Same one with different names.
So when we do B.append, we are doing A.append
When we pass an argument to a function, we are not passing a variable , we are passing an alias.
And here comes the 2 problems.
the equal sign always creates a new name
A = [1]
B = A
B.append(2)
A = A[0] # Now the A is a brand new name, and has nothing todo with the old A from now on.
B.append(3)
print(A)
>>> 1
# the relation of A and B is removed when we assign the name A to something else
# Now B is a independent variable of hisown.
the Equal sign is a statesment of clear brand new name,
this was the concused part of mine
A = [1, 2, 3]
# No equal sign, we are working on the origial object,
A.append(4)
>>> [1, 2, 3, 4]
# This would create a new A
A = A + [4]
>>> [1, 2, 3, 4]
and the function
def test(B):
B = [1, 2, 3] # B is a new name now, not an alias of A anymore
B.append(4) # so this operation won't effect A
A = [1, 2, 3]
test(A)
print(A)
>>> [1, 2, 3]
# ---------------------------
def test(B):
B.append(4) # B is a nickname of A, we are doing A
A = [1, 2, 3]
test(A)
print(A)
>>> [1, 2, 3, 4]
the first problem is
the left side of and equation is always a brand new name, new variable,
unless the right side is a name, like B = A, this create an alias only
The second problem, there are something would never be changed, we cannot modify the original, can only create a new one.
This is what we call immutable.
When we do A= 123 , we create a dict which contains name, value, and adress.
When we do B = A, we copy the adress and value from A to B, all operation to B effect the same adress of the value of A.
When it comes to string, numbers, and tuple. the pair of value and adress could never be change. When we put a str to some adress, it was locked right away, the result of all modifications would be put into other adress.
A = 'string' would create a protected value and adess to storage the string 'string' . Currently, there is no built-in functions or method cound modify a string with the syntax like list.append, because this code modify the original value of a adress.
the value and adress of a string, a number, or a tuple is protected, locked, immutable.

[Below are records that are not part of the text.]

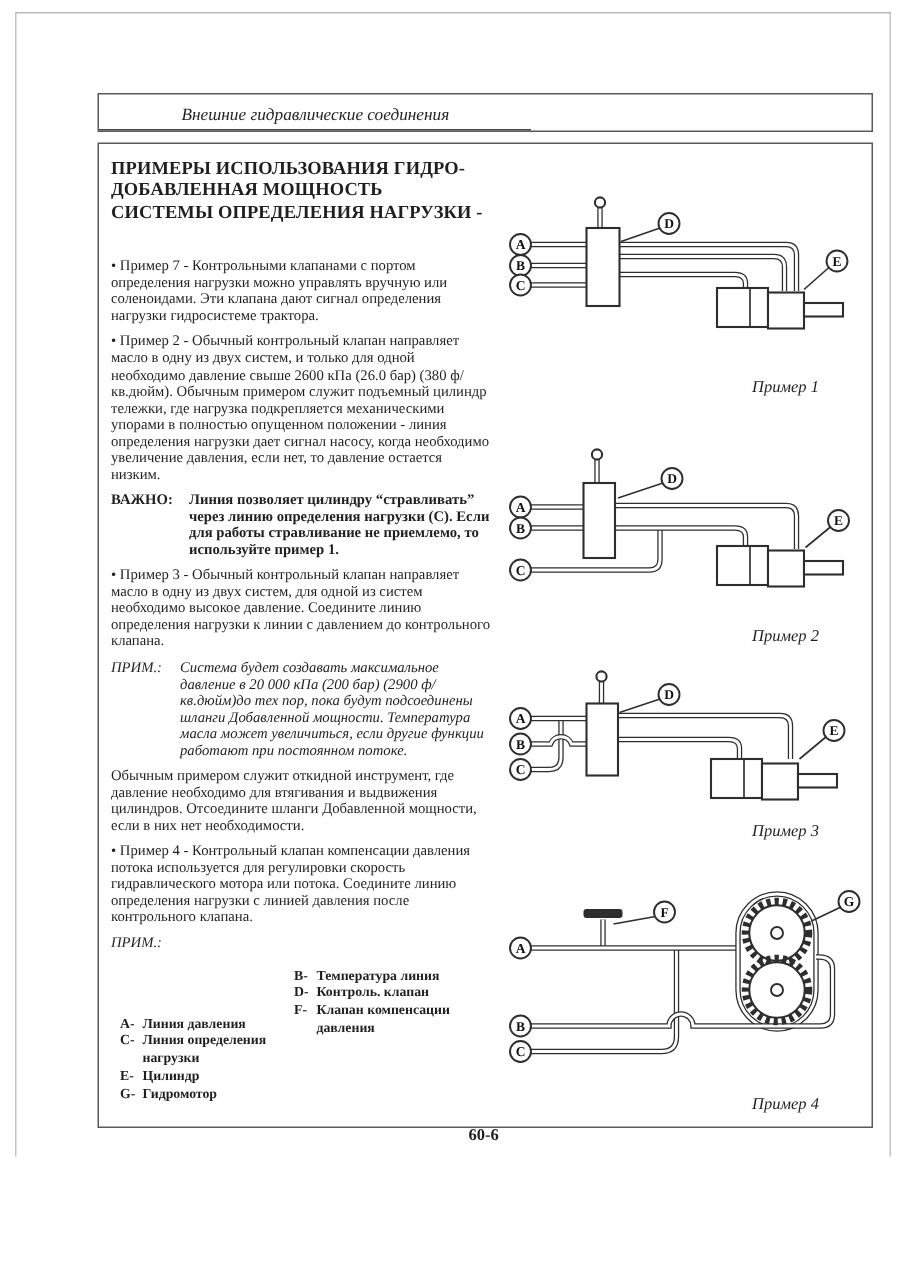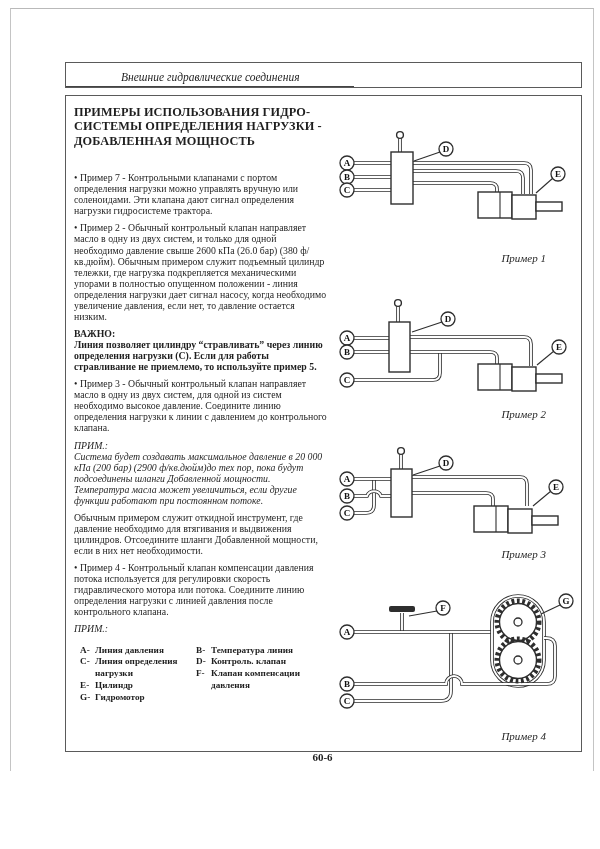--- a/index.html
+++ b/index.html
@@ -23,29 +23,29 @@
     border-bottom:1px solid #444;white-space:nowrap;
   }
   
   .content-box{
     position:absolute;left:65px;top:95px;width:515px;height:655px;
     border:1px solid #5a5a5a;overflow:hidden;
   }
   .text-col{position:absolute;left:8px;top:9px;width:253px;font-size:9.8px;line-height:1.13;}
   .article-title{font-size:12.3px;font-weight:bold;line-height:1.17;margin-bottom:24px;letter-spacing:.1px;}
   .para{margin:0 0 6px 0;text-align:left;}
-  .hang{display:flex;margin:0 0 6px 0;flex-direction:column;}
+  .hang{display:flex;margin:0 0 6px 0;}
   .hang .hl{flex:0 0 auto;white-space:nowrap;}
   .hang .ht{flex:1 1 auto;}
   .important{font-weight:bold;}
   .important .hl{width:52px;}
   .note{font-style:italic;}
   .note .hl{width:46px;}
   .legend{display:flex;padding-left:6px;margin-top:10px;font-weight:bold;font-size:9.2px;line-height:1.3;}
-  .legend-col1{width:116px;}
+  .legend-col1{width:116px;margin-top:32px;}
   .legend-col2{flex:1;}
   .legend-item{padding-left:15px;text-indent:-15px;}
   .legend-item .code{display:inline-block;text-indent:0;width:15px;margin-left:0;}
   
   .dia{position:absolute;left:268px;}
   .dia-cap{position:absolute;left:240px;width:240px;text-align:right;font-style:italic;font-size:11px;}
   .tO{fill:none;stroke:#2e2e2e;stroke-width:3.6;}
   .tI{fill:none;stroke:#ffffff;stroke-width:1.9;}
   .shp{fill:#ffffff;stroke:#2e2e2e;stroke-width:1.4;}
   .thin{fill:none;stroke:#2e2e2e;stroke-width:1.1;}
@@ -64,30 +64,30 @@
 
 <div class="header-box">
   <span class="header-title">Внешние гидравлические соединения</span>
 </div>
 
 <div class="content-box">
 
   <div class="text-col">
     <div class="article-title">
       <div>ПРИМЕРЫ ИСПОЛЬЗОВАНИЯ ГИДРО-</div>
+      <div>ДОБАВЛЕННАЯ МОЩНОСТЬ</div>
       <div>СИСТЕМЫ ОПРЕДЕЛЕНИЯ НАГРУЗКИ -</div>
-      <div>ДОБАВЛЕННАЯ МОЩНОСТЬ</div>
     </div>
 
     <p class="para">•  Пример 7 - Контрольными клапанами с портом определения нагрузки можно управлять вручную или соленоидами. Эти клапана дают сигнал определения нагрузки гидросистеме трактора.</p>
     <p class="para">•  Пример 2 - Обычный контрольный клапан направляет масло в одну из двух систем, и только для одной необходимо давление свыше 2600 кПа (26.0 бар) (380 ф/кв.дюйм). Обычным примером служит подъемный цилиндр тележки, где нагрузка подкрепляется механическими упорами в полностью опущенном положении - линия определения нагрузки дает сигнал насосу, когда необходимо увеличение давления, если нет, то давление остается низким.</p>
 
     <div class="hang important">
       <span class="hl">ВАЖНО:</span>
-      <span class="ht">Линия позволяет цилиндру “стравливать” через линию определения нагрузки (C). Если для работы стравливание не приемлемо, то используйте пример 5.</span>
+      <span class="ht">Линия позволяет цилиндру “стравливать” через линию определения нагрузки (C). Если для работы стравливание не приемлемо, то используйте пример 1.</span>
     </div>
 
     <p class="para">•  Пример 3 - Обычный контрольный клапан направляет масло в одну из двух систем, для одной из систем необходимо высокое давление. Соедините линию определения нагрузки к линии с давлением до контрольного клапана.</p>
 
     <div class="hang note">
       <span class="hl">ПРИМ.:</span>
       <span class="ht">Система будет создавать максимальное давление в 20 000 кПа (200 бар) (2900 ф/кв.дюйм)до тех пор, пока будут подсоединены шланги Добавленной мощности. Температура масла может увеличиться, если другие функции работают при постоянном потоке.</span>
     </div>
 
     <p class="para">Обычным примером служит откидной инструмент, где давление необходимо для втягивания и выдвижения цилиндров. Отсоедините шланги Добавленной мощности, если в них нет необходимости.</p>
@@ -197,21 +197,21 @@
       </g>
     <g>
         <circle class="pc" cx="114" cy="27" r="7"></circle>
         <text class="pt" x="114" y="30">D</text>
       </g>
     <g>
         <circle class="pc" cx="225" cy="55" r="7"></circle>
         <text class="pt" x="225" y="58">E</text>
       </g>
   </svg>
-  <div class="dia-cap" style="top:312px">Пример 2</div>
+  <div class="dia-cap" style="top:322px">Пример 2</div>
 
   <svg class="dia" style="top:350px" width="245" height="102" viewBox="0 0 245 102">
     <path class="tO" d="M20,67 H32 Q40,67 40,59 V33"></path>
       <path class="tI" d="M20,67 H32 Q40,67 40,59 V33"></path>
     <path class="tO" d="M20,33 H58"></path>
       <path class="tI" d="M20,33 H58"></path>
     <path class="tO" d="M20,50 H33 A7.5,7.5 0 0 1 47,50 H58"></path>
       <path class="tI" d="M20,50 H33 A7.5,7.5 0 0 1 47,50 H58"></path>
     <path class="tO" d="M78,31 H186 Q193,31 193,38 V60"></path>
       <path class="tI" d="M78,31 H186 Q193,31 193,38 V60"></path>

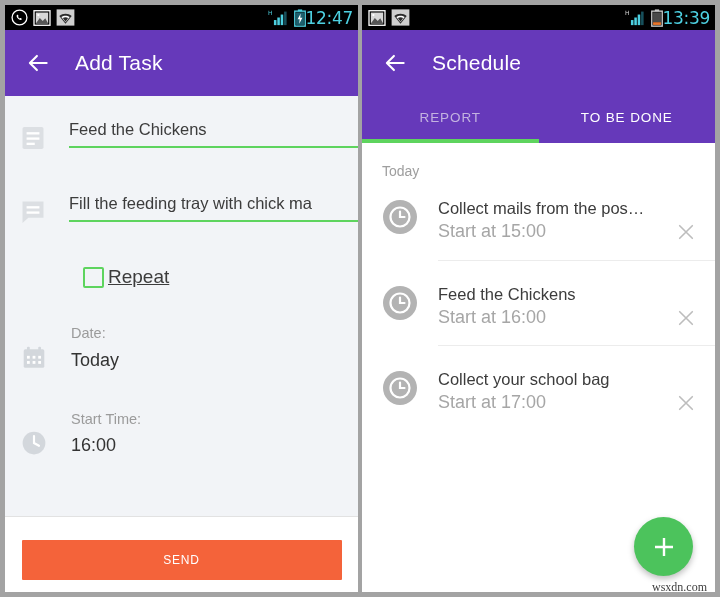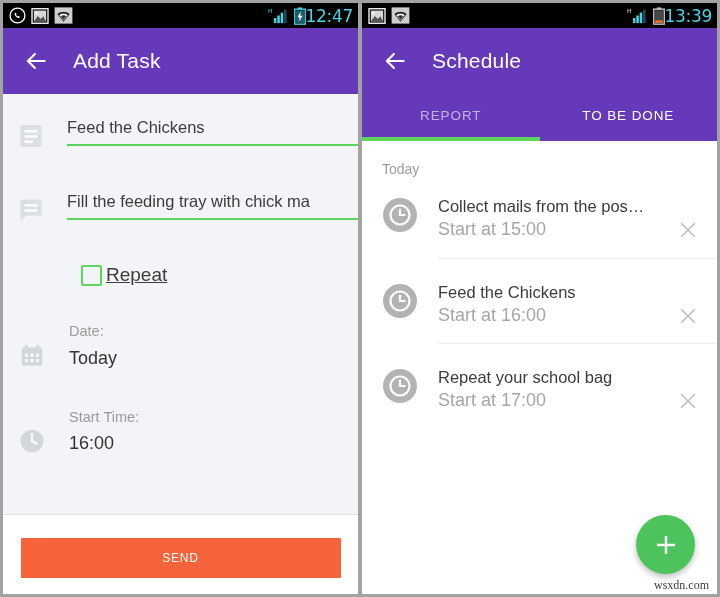--- a/index.html
+++ b/index.html
@@ -16,21 +16,21 @@
   .screens {
     display: flex;
     width: 720px;
     height: 597px;
   }
   .phone {
     position: relative;
     width: 360px;
     height: 597px;
     box-sizing: border-box;
-    border: 3px solid #a3a3a3;
+    border: 5px solid #a3a3a3;
     overflow: hidden;
     background: #0f766e;
   }
   .phone.left  { border-right-width: 2px; }
   .phone.right { border-left-width: 2px; }
 
   
   .statusbar {
     height: 25px;
     background: #000000;
@@ -473,21 +473,21 @@
         </svg>
       </div>
 
       <div class="task last">
         <svg class="task-icon" viewBox="0 0 36 36">
           <circle cx="18" cy="18" r="17" fill="#b3b3b3"></circle>
           <circle cx="18" cy="18" r="9.5" fill="none" stroke="#ffffff" stroke-width="2.2"></circle>
           <path d="M18 12.5 V18 H22.5" fill="none" stroke="#ffffff" stroke-width="2.2" stroke-linecap="round"></path>
         </svg>
         <div class="task-body">
-          <div class="task-title">Repeat your school bag</div>
+          <div class="task-title">Collect your school bag</div>
           <div class="task-sub">Start at 17:00</div>
         </div>
         <svg class="task-close" viewBox="0 0 20 20">
           <path d="M3 3 L17 17 M17 3 L3 17" stroke="#bdbdbd" stroke-width="1.8" stroke-linecap="round"></path>
         </svg>
       </div>
 
       <div class="fab">
         <svg width="26" height="26" viewBox="0 0 26 26">
           <path d="M13 4 V22 M4 13 H22" stroke="#ffffff" stroke-width="2.4" stroke-linecap="butt"></path>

All we can work on a string is by the syntax of A = B.method , we have to create a new name to storage the new string value.
please extend this discussion if you still get confused.
this discussion help me to figure out mutable / immutable / refetence / argument / variable / name once for all, hopely this could do some help to someone too.
##############################
had modified my answer tons of times and realized i don't have to say anything, python had explained itself already.
a = 'string'
a.replace('t', '_')
print(a)
>>> 'string'
a = a.replace('t', '_')
print(a)
>>> 's_ring'
b = 100
b + 1
print(b)
>>> 100
b = b + 1
print(b)
>>> 101
def test_id(arg):
c = id(arg)
arg = 123
d = id(arg)
return
a = 'test ids'
b = id(a)
test_id(a)
e = id(a)
# b = c = e != d
# this function do change original value
del change_like_mutable(arg):
arg.append(1)
arg.insert(0, 9)
arg.remove(2)
return
test_1 = [1, 2, 3]
change_like_mutable(test_1)
# this function doesn't
def wont_change_like_str(arg):
arg = [1, 2, 3]
return
test_2 = [1, 1, 1]
wont_change_like_str(test_2)
print("Doesn't change like a imutable", test_2)
This devil is not the reference / value / mutable or not / instance, name space or variable / list or str, IT IS THE SYNTAX, EQUAL SIGN.